-- Listed records follows --

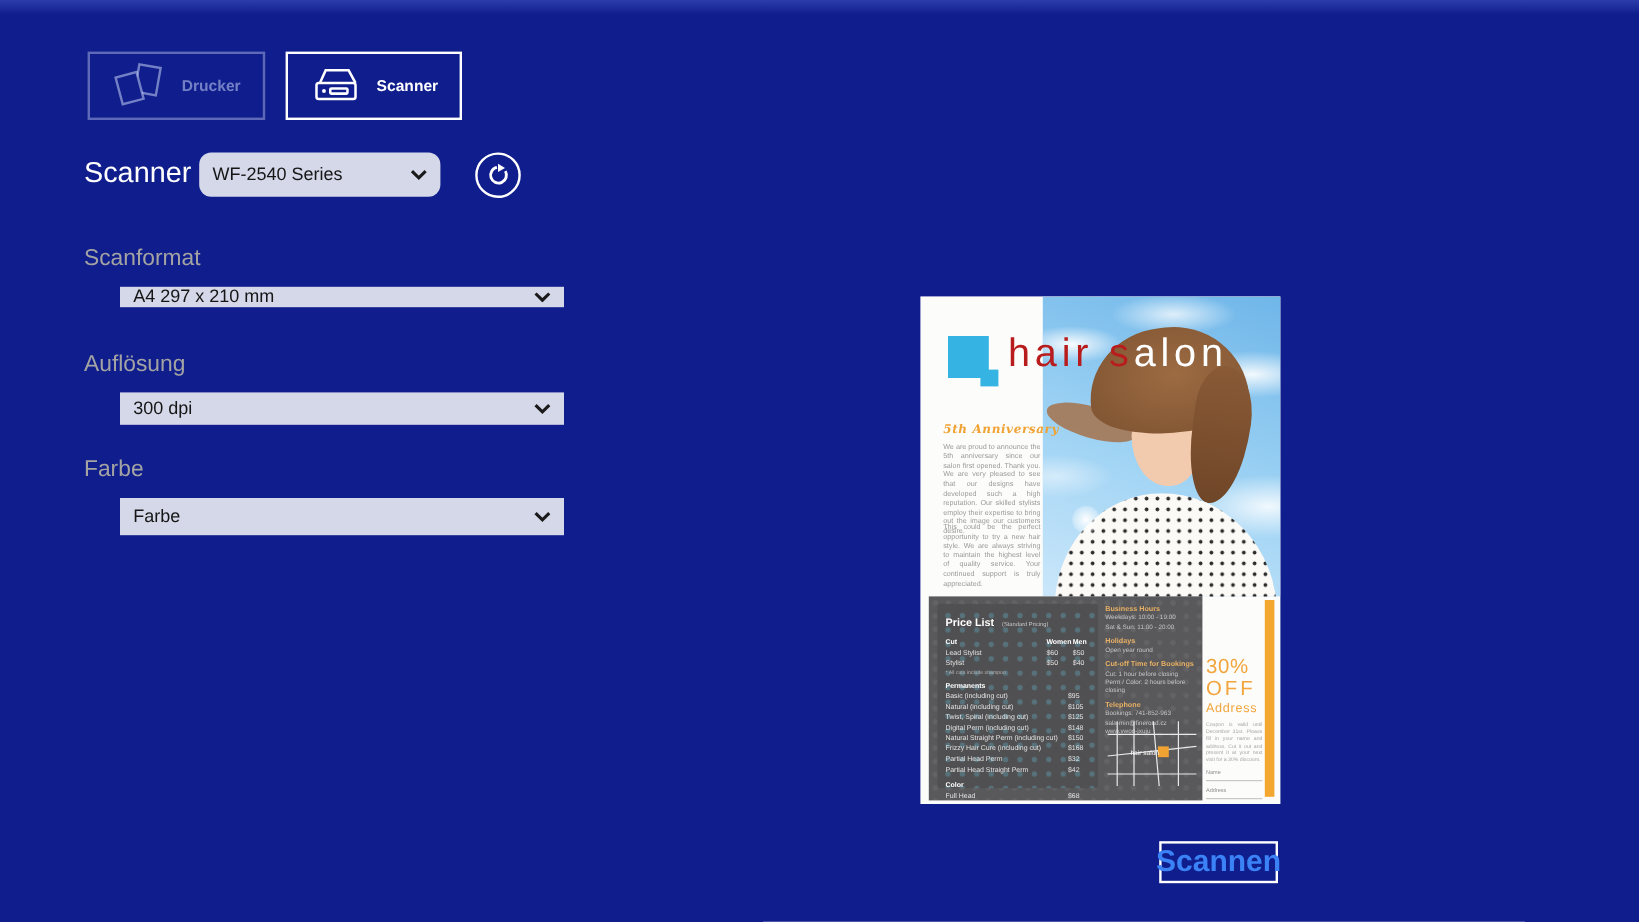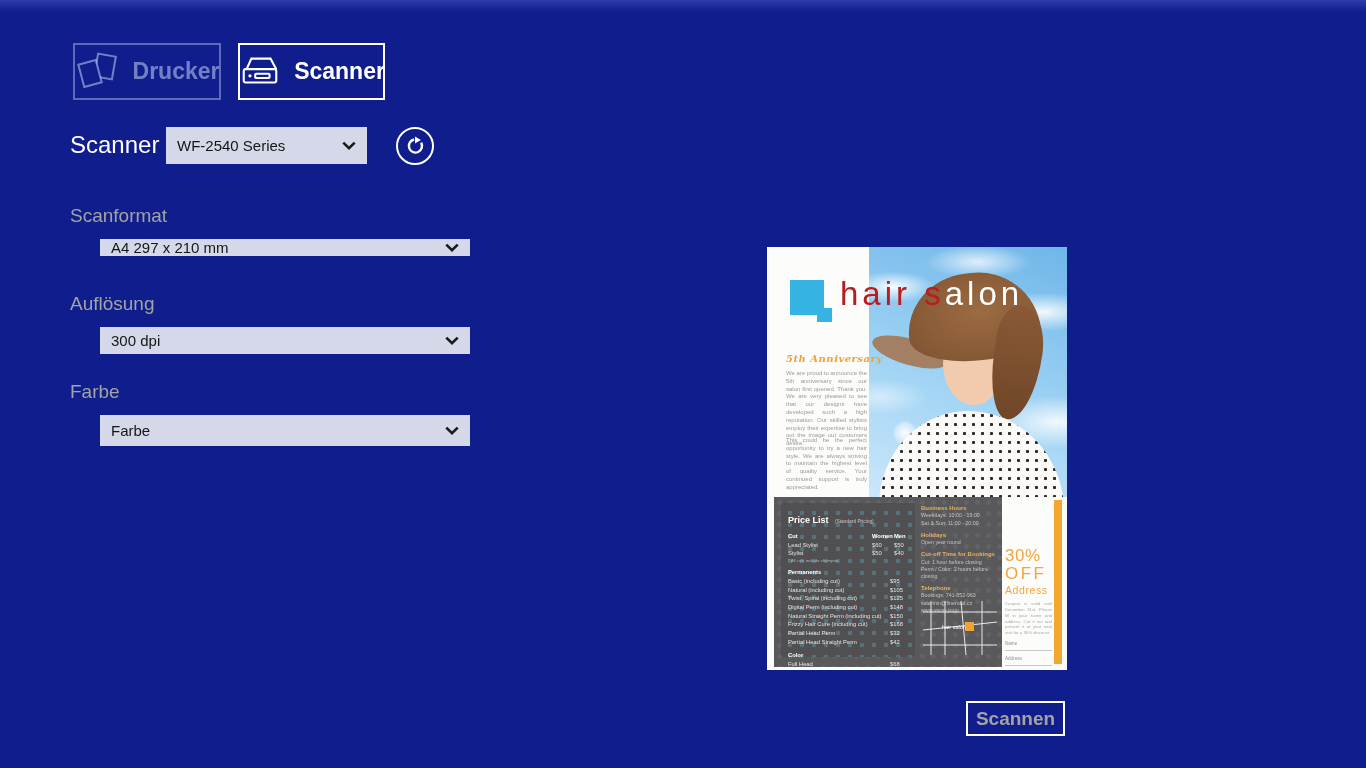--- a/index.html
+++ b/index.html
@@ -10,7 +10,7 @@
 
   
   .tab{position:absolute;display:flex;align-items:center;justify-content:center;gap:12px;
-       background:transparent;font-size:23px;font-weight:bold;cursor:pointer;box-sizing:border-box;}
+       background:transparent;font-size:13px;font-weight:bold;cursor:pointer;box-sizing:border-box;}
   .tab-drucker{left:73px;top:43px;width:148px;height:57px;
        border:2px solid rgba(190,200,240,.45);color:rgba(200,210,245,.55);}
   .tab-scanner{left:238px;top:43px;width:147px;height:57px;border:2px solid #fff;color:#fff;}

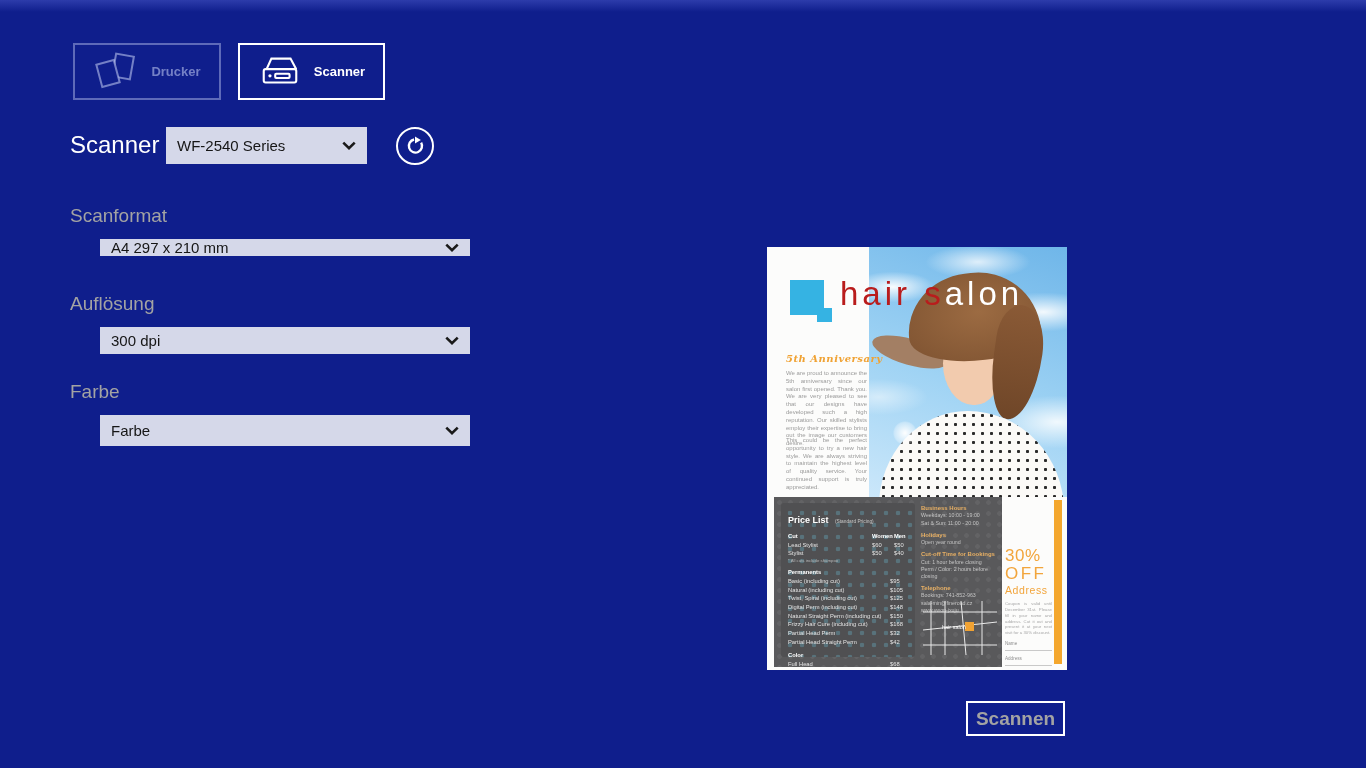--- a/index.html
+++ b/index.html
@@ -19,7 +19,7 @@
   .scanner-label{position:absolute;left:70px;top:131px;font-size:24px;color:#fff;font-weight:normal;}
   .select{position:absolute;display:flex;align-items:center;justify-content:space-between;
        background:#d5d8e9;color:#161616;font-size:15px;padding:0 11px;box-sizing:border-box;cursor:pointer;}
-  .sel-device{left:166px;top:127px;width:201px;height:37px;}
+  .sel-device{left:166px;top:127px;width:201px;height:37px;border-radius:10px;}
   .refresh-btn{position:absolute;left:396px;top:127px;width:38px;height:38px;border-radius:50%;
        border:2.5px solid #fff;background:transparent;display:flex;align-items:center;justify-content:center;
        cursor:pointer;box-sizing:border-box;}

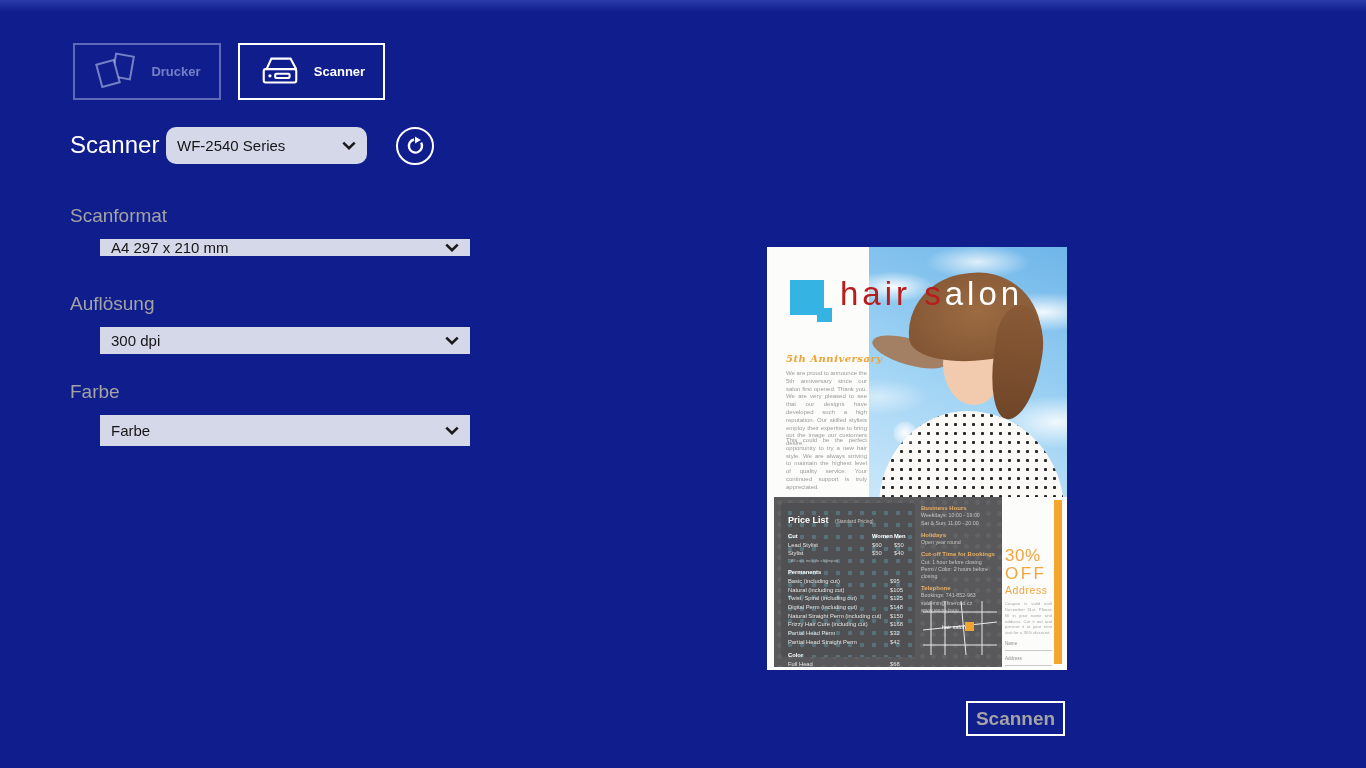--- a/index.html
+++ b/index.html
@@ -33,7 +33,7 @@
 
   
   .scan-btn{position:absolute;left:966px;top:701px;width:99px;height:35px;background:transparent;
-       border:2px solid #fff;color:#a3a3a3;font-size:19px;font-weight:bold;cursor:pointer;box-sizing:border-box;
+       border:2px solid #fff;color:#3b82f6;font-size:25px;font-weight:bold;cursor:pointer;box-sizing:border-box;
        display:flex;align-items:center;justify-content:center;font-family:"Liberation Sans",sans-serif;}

-- Listed records concluded --

■ **What is needed**
The lines to copy are those above that contain the string "device".

■ **Answer section**
-  .sel-device{left:166px;top:127px;width:201px;height:37px;}
+  .sel-device{left:166px;top:127px;width:201px;height:37px;border-radius:10px;}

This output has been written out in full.